Copy, from the entries below, each line in which the string "scenario" appears.

* [Collection entries]:
━━━━
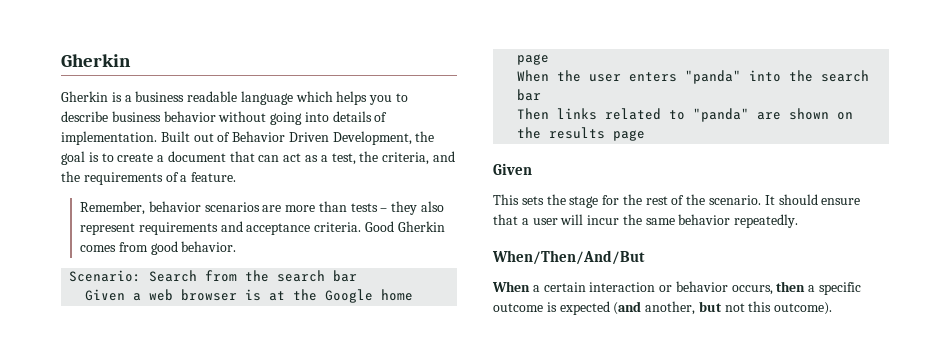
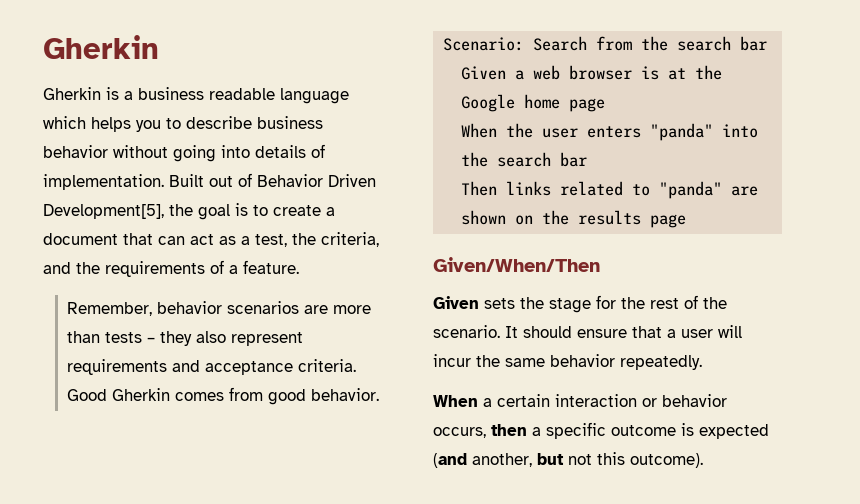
- Built out of Behavior Driven Development, the goal is to create a document that can act as a test, the criteria, and the requirements of a feature.
+ Built out of Behavior Driven Development[5], the goal is to create a document that can act as a test, the criteria, and the requirements of a feature.
  Then links related to "panda" are shown on the results page
- Given
- This sets the stage for the rest of the scenario.
+ Given/When/Then
+ Given sets the stage for the rest of the scenario.
- When/Then/And/But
━━━━
* [REPLY]:
- This sets the stage for the rest of the scenario.
+ Given sets the stage for the rest of the scenario.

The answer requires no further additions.